(GIVEN RECORDS begins)

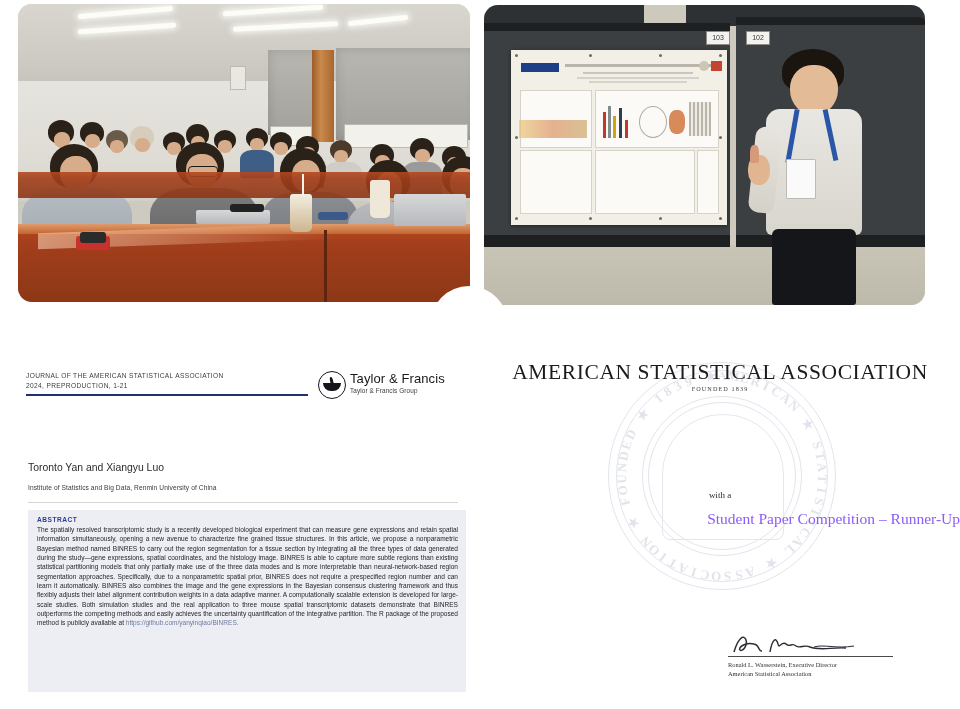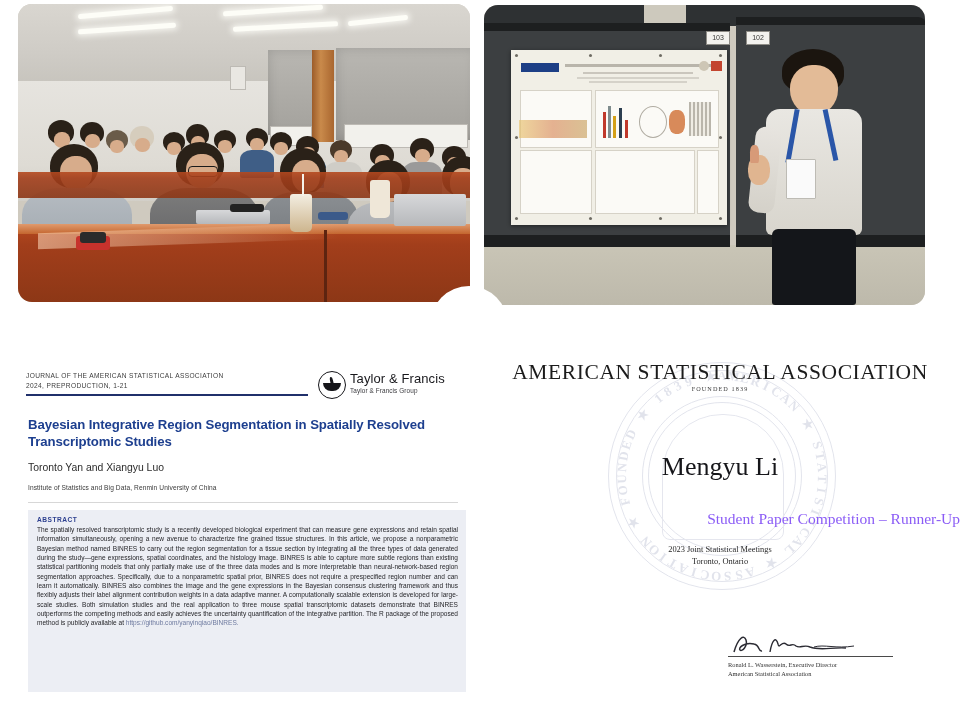--- a/index.html
+++ b/index.html
@@ -313,7 +313,6 @@
       <div class="tf-sub">Taylor &amp; Francis Group</div>
     </div>
 
-    <div class="pp-title">Bayesian Integrative Region Segmentation in Spatially Resolved Transcriptomic Studies</div>
     <div class="pp-authors">Toronto Yan and Xiangyu Luo</div>
     <div class="pp-affil">Institute of Statistics and Big Data, Renmin University of China</div>
     <div class="pp-hr"></div>

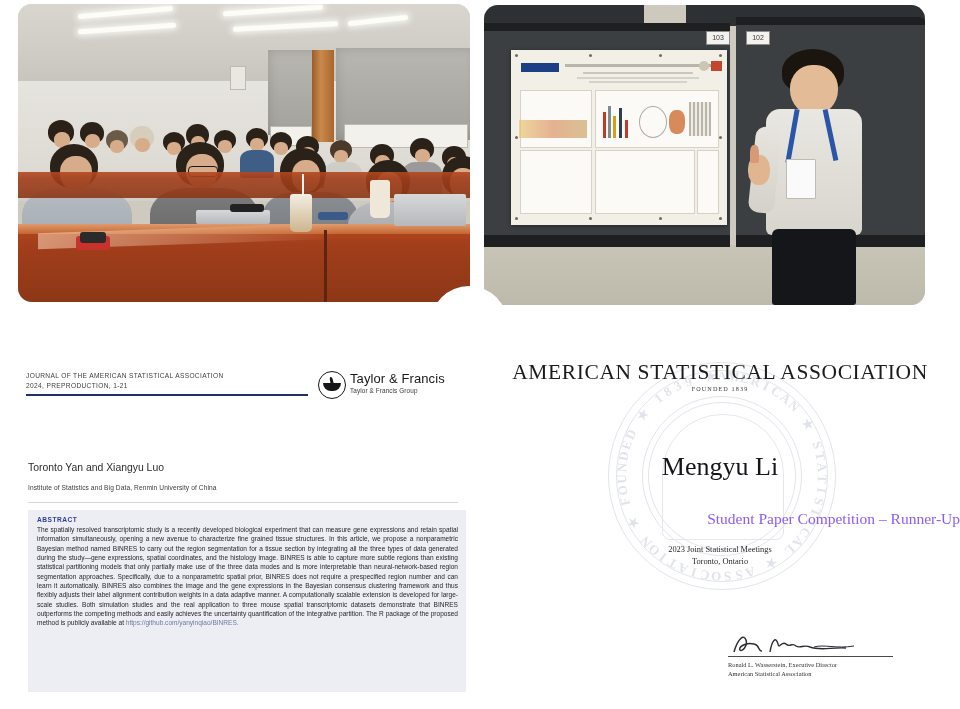--- a/index.html
+++ b/index.html
@@ -391,7 +391,6 @@
 
     <div class="cert-asa">AMERICAN STATISTICAL ASSOCIATION</div>
     <div class="cert-founded">FOUNDED 1839</div>
-    <div class="cert-name">Mengyu Li</div>
     <div class="cert-award">Student Paper Competition – Runner-Up</div>
     <div class="cert-meeting">
       <div>2023 Joint Statistical Meetings</div>

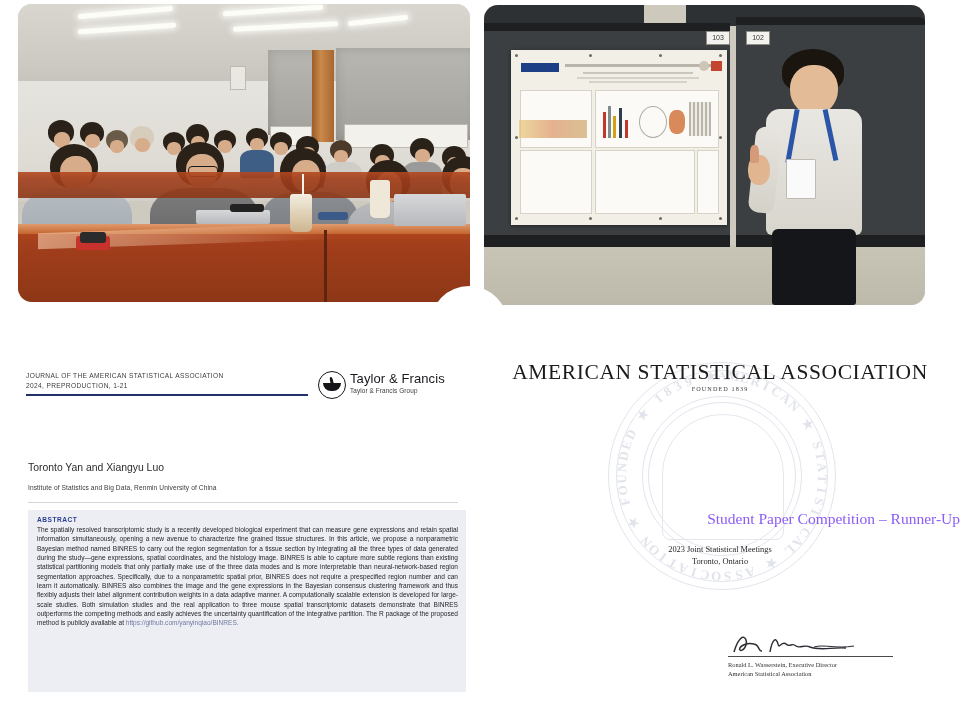--- a/index.html
+++ b/index.html
@@ -391,6 +391,7 @@
 
     <div class="cert-asa">AMERICAN STATISTICAL ASSOCIATION</div>
     <div class="cert-founded">FOUNDED 1839</div>
+    <div class="cert-witha">with a</div>
     <div class="cert-award">Student Paper Competition – Runner-Up</div>
     <div class="cert-meeting">
       <div>2023 Joint Statistical Meetings</div>

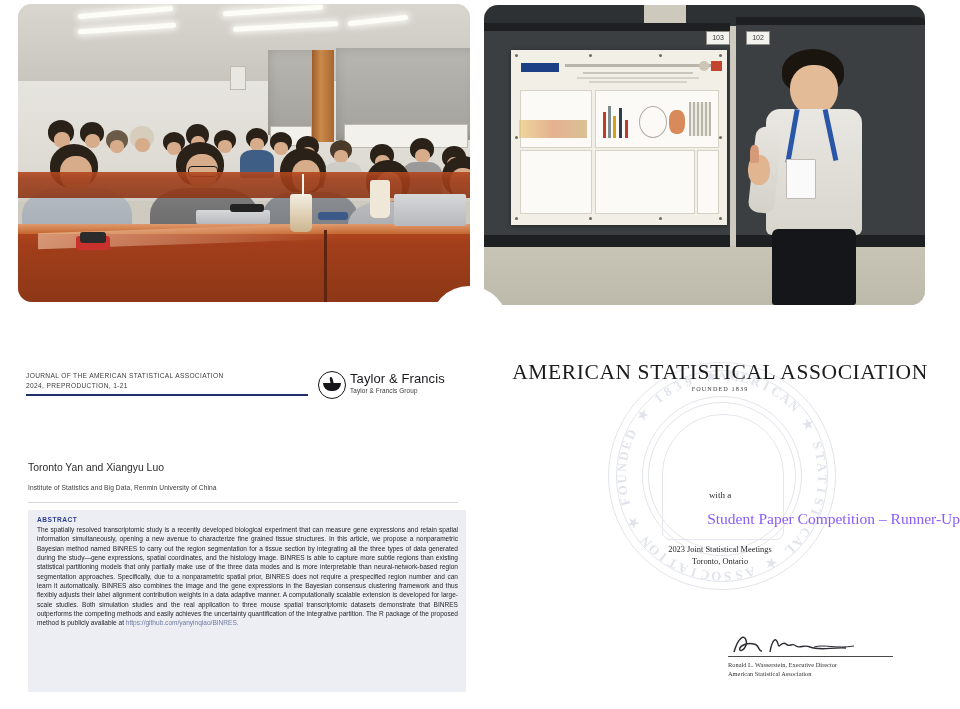--- a/index.html
+++ b/index.html
@@ -393,10 +393,6 @@
     <div class="cert-founded">FOUNDED 1839</div>
     <div class="cert-witha">with a</div>
     <div class="cert-award">Student Paper Competition – Runner-Up</div>
-    <div class="cert-meeting">
-      <div>2023 Joint Statistical Meetings</div>
-      <div>Toronto, Ontario</div>
-    </div>
 
     <div class="cert-sig">
       <svg width="165" height="28" viewBox="0 0 165 28">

(GIVEN RECORDS ends)

The copy should run from the first line of the material above through the line with "and Xiangyu Luo</div>", repeated exactly and without pictures.

--- a/index.html
+++ b/index.html
@@ -313,7 +313,6 @@
       <div class="tf-sub">Taylor &amp; Francis Group</div>
     </div>
 
-    <div class="pp-title">Bayesian Integrative Region Segmentation in Spatially Resolved Transcriptomic Studies</div>
     <div class="pp-authors">Toronto Yan and Xiangyu Luo</div>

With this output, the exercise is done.